It definitely provides more signal to the person who is reviewing your
application.

Also, very few companies are 100% remote, and making remote team work is not
trivial, so it's important to ask the right questions when interviewing. Don't
forget that's it is a two way street! Personally, I was looking for these two
key things:

\- at least ~30% engineers should be remote;

\- there should be a strong culture of written async communication.

Once I discovered a company which I found interesting (
[https://heapanalytics.com](https://heapanalytics.com) ), checked the jobs
page, noticed that they are hiring remotely and just applied a few months
later. Had several interviews over video chat / slack, no white board coding
or CS trivia. In the end it worked out and I got an offer.

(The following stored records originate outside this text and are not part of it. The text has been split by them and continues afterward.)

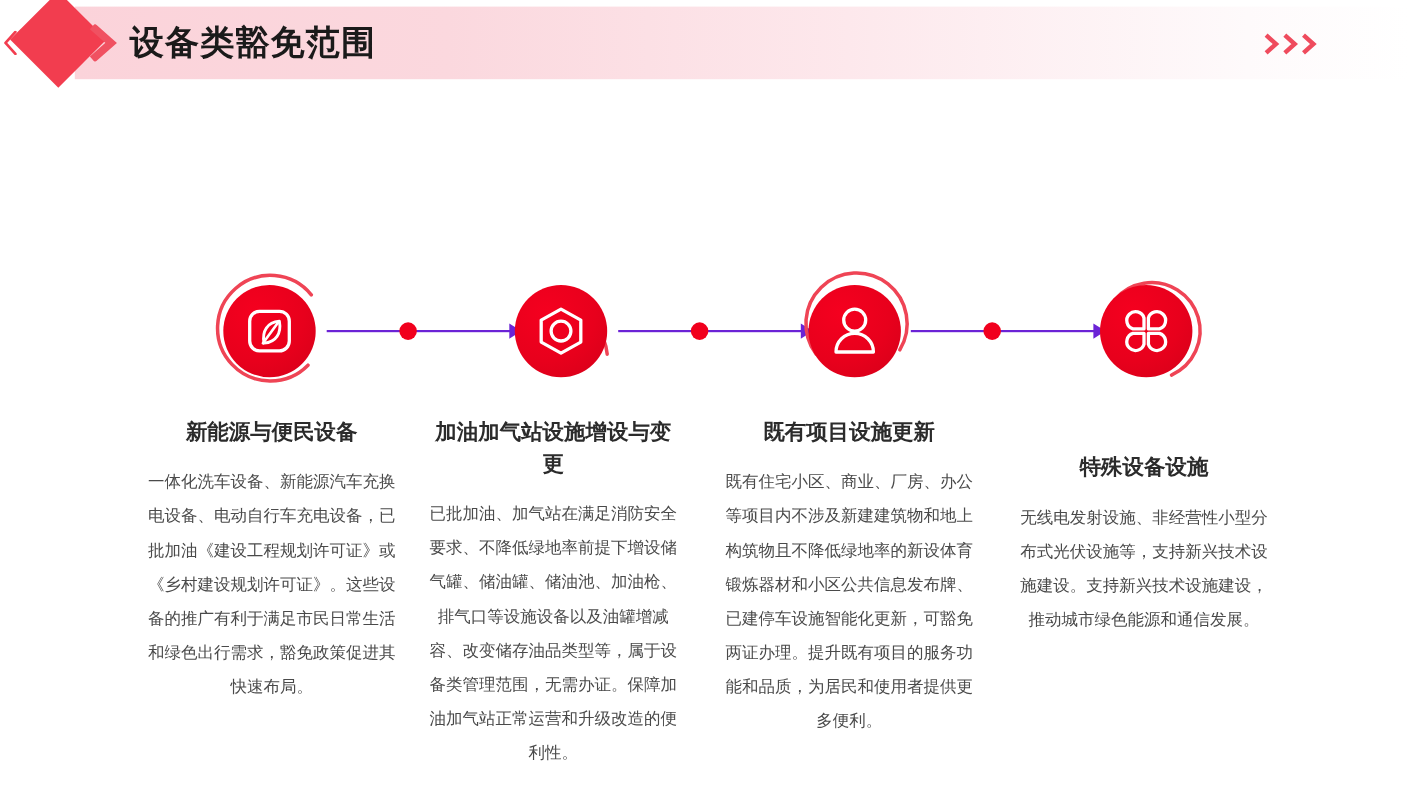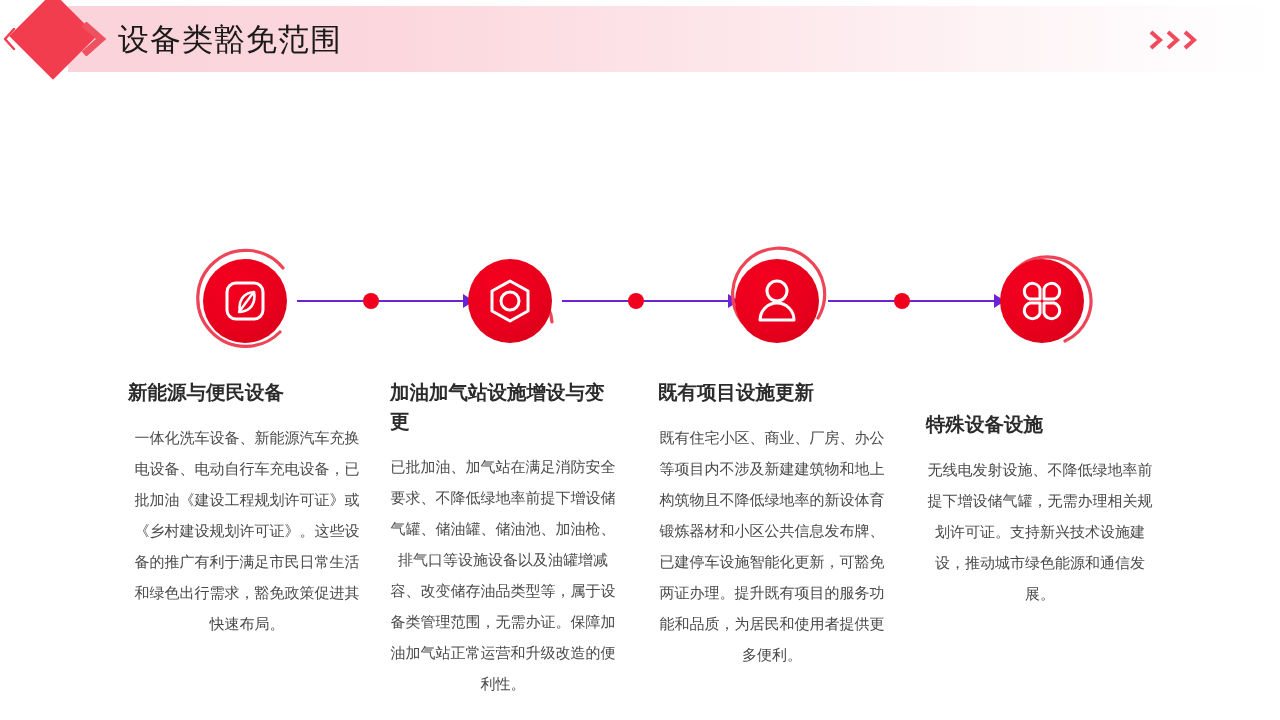"设备类豁免范围" .header-title { font-weight: normal -> bold }
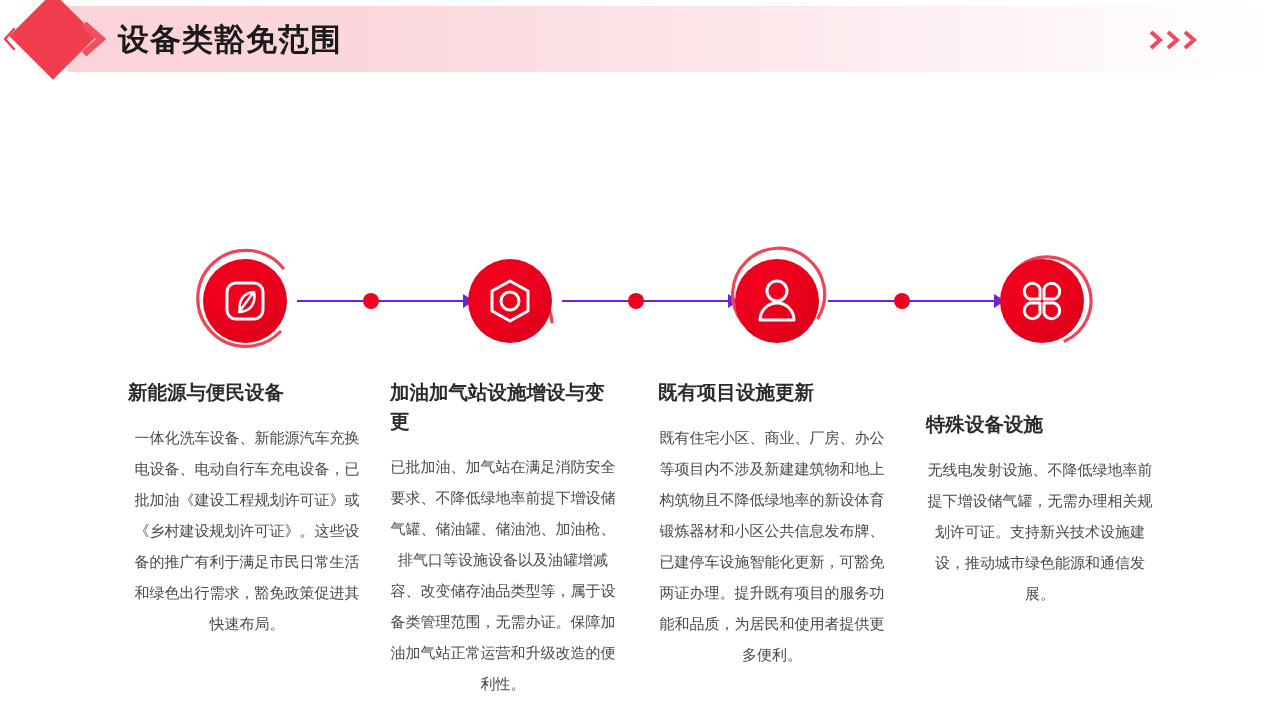"新能源与便民设备" .col-title { text-align: left -> center }
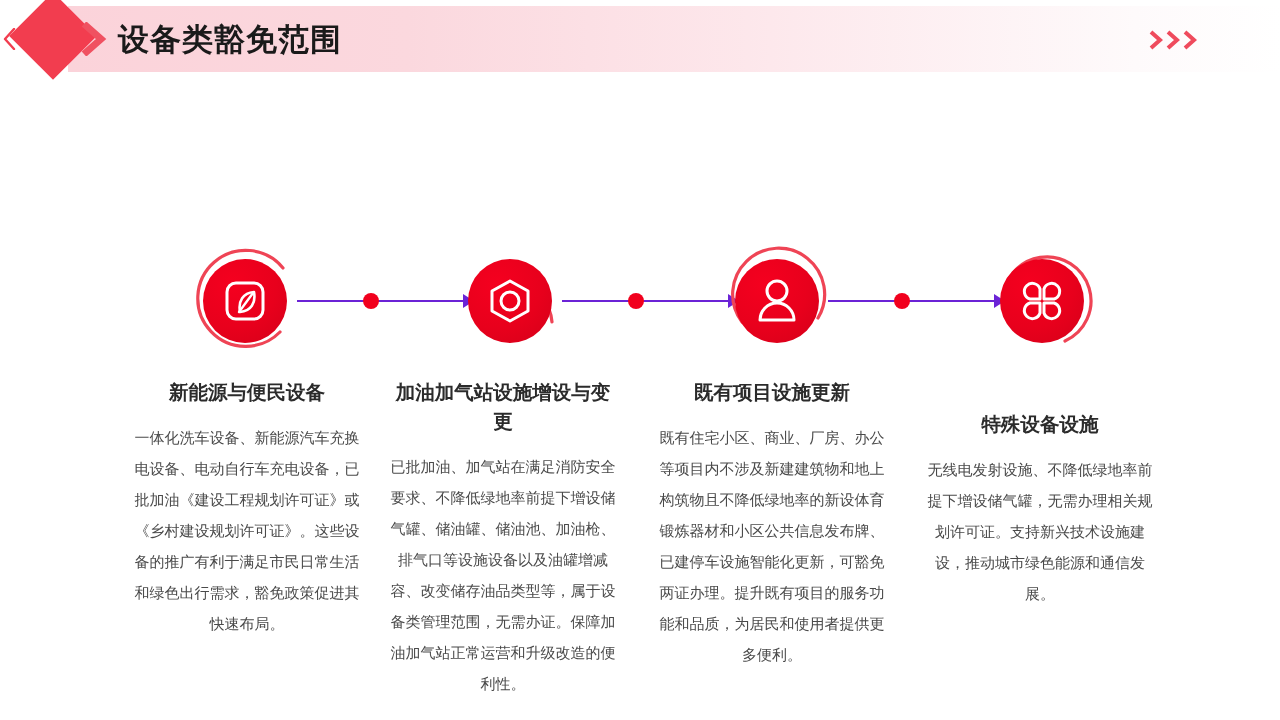"无线电发射设施、不降低绿地率前提下增设储气罐，无需办理相关规划许可证。支持新兴技" div.col-body { text: 不降低绿地率前提下增设储气罐，无需办理相关规划许可证 -> 非经营性小型分布式光伏设施等，支持新兴技术设施建设 }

Totally recommend
applying at Heap - we are doing cool and challenging technical things
(querying hundreds of TBs of data in seconds and making it reliable), the
interview process is great and our small distributed remote team is made up of
engineers from 4 continents, from North America to Australia!

------
elliotec
The hardest part of remote jobs is finding one that will pay even remotely
(hehe) what you could make at a local company.

My experience with remote interviewing culminated in getting 3 separate remote
offers for anywhere between 35-60% less than my asking salary or the local
offers I received.

Part of this might be that my area (Salt Lake City) has particularly high
engineering salaries despite what most people expect, but it seems to be a
thing across the board, because like others have said they are tapping into a
worldwide talent pool where they can get talent that are happy with the
company's salary budget.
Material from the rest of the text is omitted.